Cash Rent: Cash Rent is calculated by making adjustments to GAAP rent to remove the impact of GAAP required adjustments to rental income such as adjustments for straight-line rents relating to free rent periods and contractual rent increases. Cash Rent excludes lease termination income. Lexington believes Cash Rent provides a meaningful indication of an investment's ability to fund cash needs.

Company Funds Available for Distribution (“FAD”): FAD is calculated by making adjustments to Adjusted Company FFO (see below) for (1) straight-line rent adjustments, (2) lease incentive amortization, (3) amortization of above/below market leases, (4) lease termination payments, net, (5) non-cash interest, net, (6) non-cash charges, net, (7) cash paid for tenant improvements, and (8) cash paid for lease costs. Although FAD may not be comparable to that of other real estate investment trusts (“REITs”), Lexington believes it provides a meaningful indication of its ability to fund cash needs. FAD is a non-GAAP financial measure and should not be viewed as an alternative measurement of operating performance to net income, as an alternative to net cash flows from operating activities or as a measure of liquidity.

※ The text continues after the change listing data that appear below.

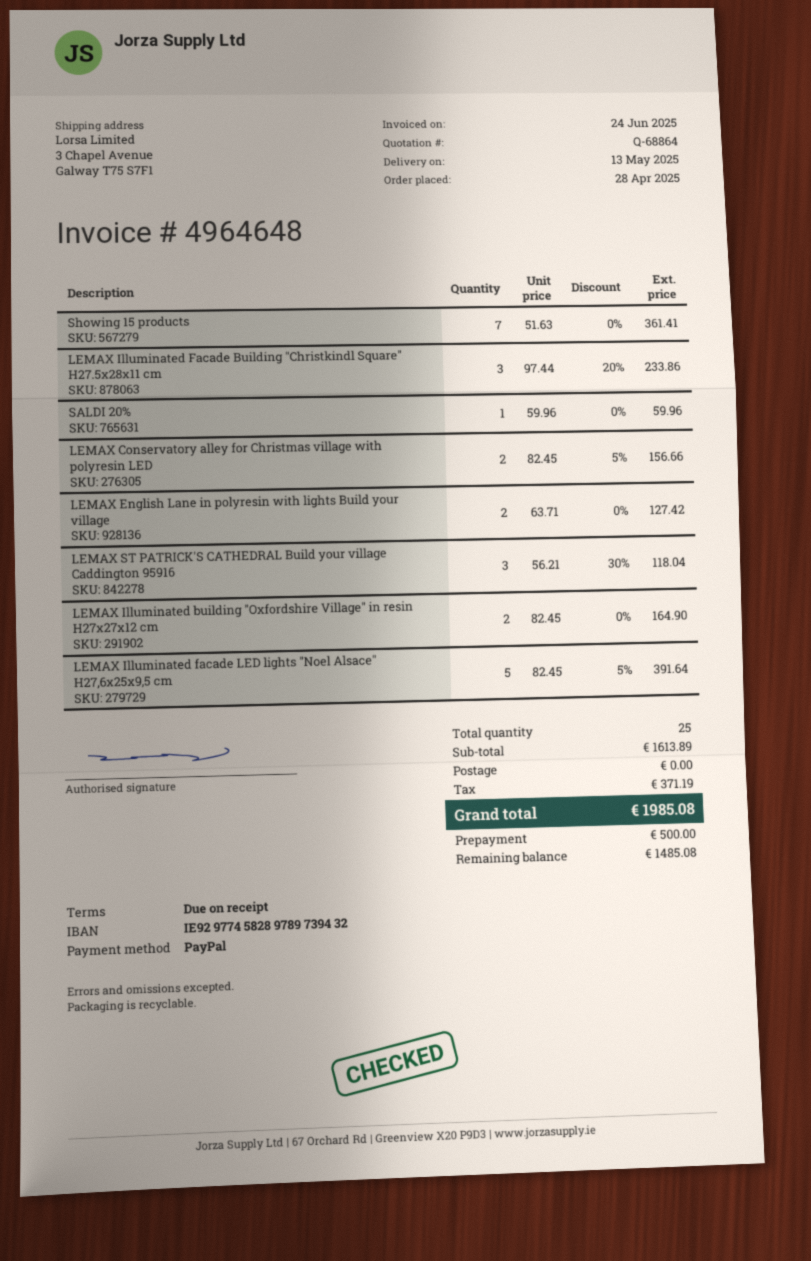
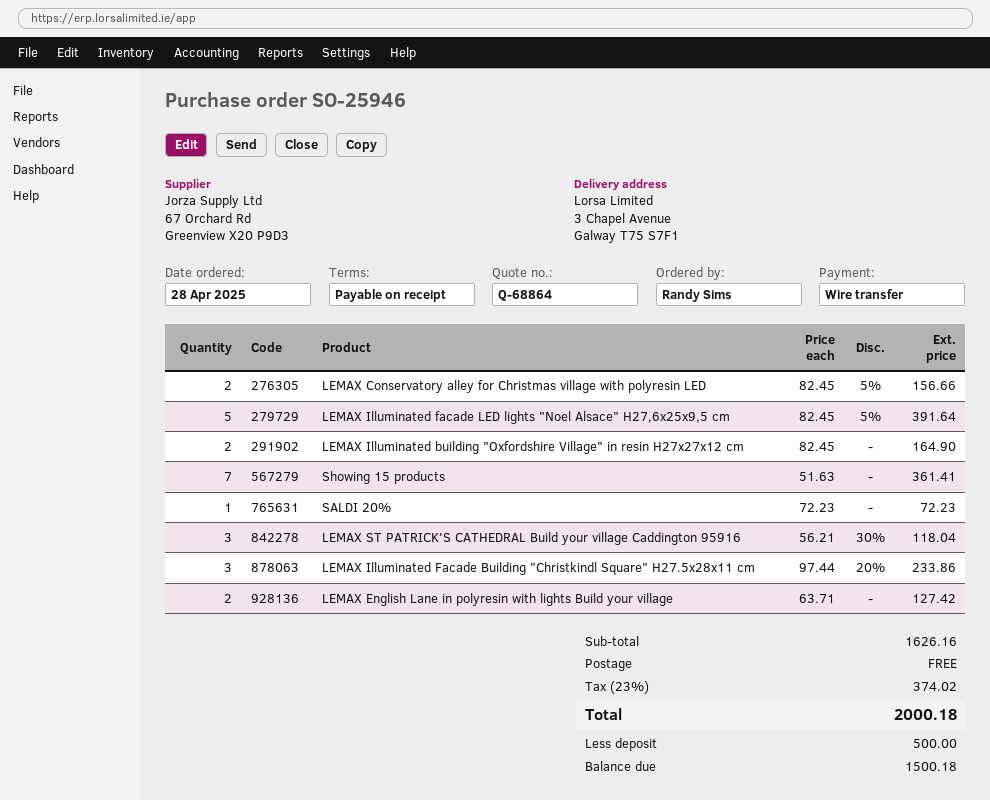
payment method: PayPal -> bank transfer
SALDI 20%: 1 x 59.96 = 59.96 -> 1 x 72.23 = 72.23
subtotal: 1613.89 -> 1626.16
tax: 371.19 -> 374.02
total: 1985.08 -> 2000.18
balance: 1485.08 -> 1500.18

Funds from Operations (“FFO”) and Adjusted Company FFO: Lexington believes that Funds from Operations, or FFO, which is a non-GAAP measure, is a widely recognized and appropriate measure of the performance of an equity REIT. Lexington believes FFO is frequently used by securities analysts, investors and other interested parties in the evaluation of REITs, many of which present FFO when reporting their results. FFO is intended to exclude GAAP historical cost depreciation and amortization of real estate and related assets, which assumes that the value of real estate diminishes ratably over time. Historically, however, real estate values have risen or fallen with market conditions. As a result, FFO provides a performance measure that, when compared year over year, reflects the impact to operations from trends in occupancy rates, rental rates, operating costs, development activities, interest costs and other matters without the inclusion of depreciation and amortization, providing perspective that may not necessarily be apparent from net income.

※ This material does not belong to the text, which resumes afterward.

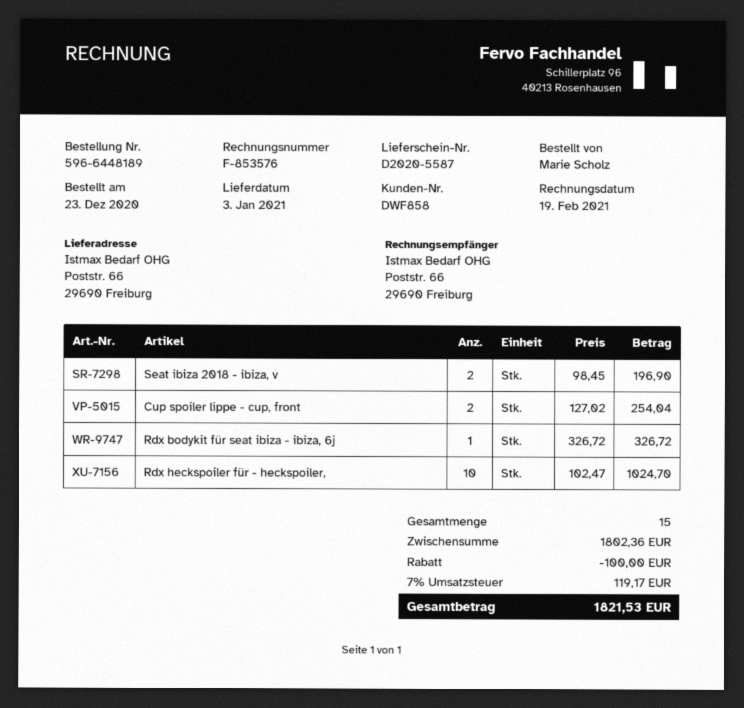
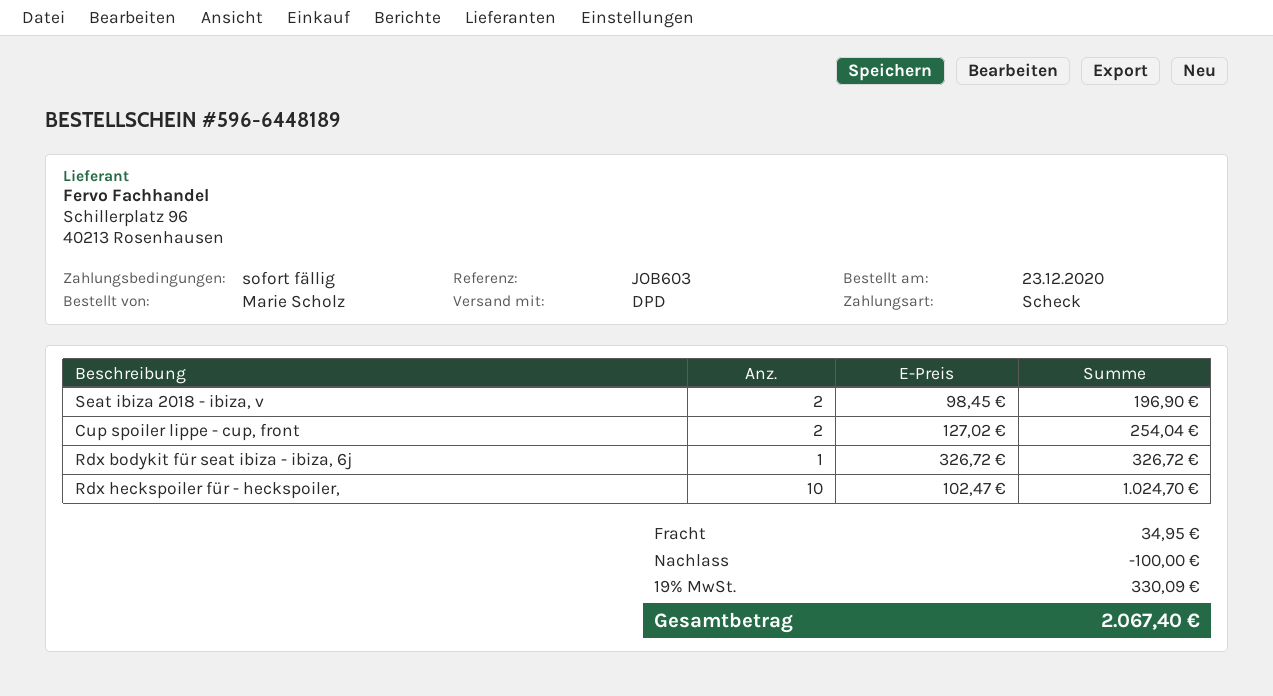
shipping: none -> 34.95
tax: 7% = 119.17 -> 19% = 330.09
total: 1821.53 -> 2067.40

The National Association of Real Estate Investment Trusts, or NAREIT, defines FFO as “net income (or loss) computed in accordance with GAAP, excluding gains (or losses) from sales of property, plus real estate depreciation and amortization and after adjustments for non-consolidated partnerships and joint ventures.” NAREIT clarified its computation of FFO to exclude impairment charges on depreciable real estate owned directly or indirectly. FFO does not represent cash generated from operating activities in accordance with GAAP and is not indicative of cash available to fund cash needs.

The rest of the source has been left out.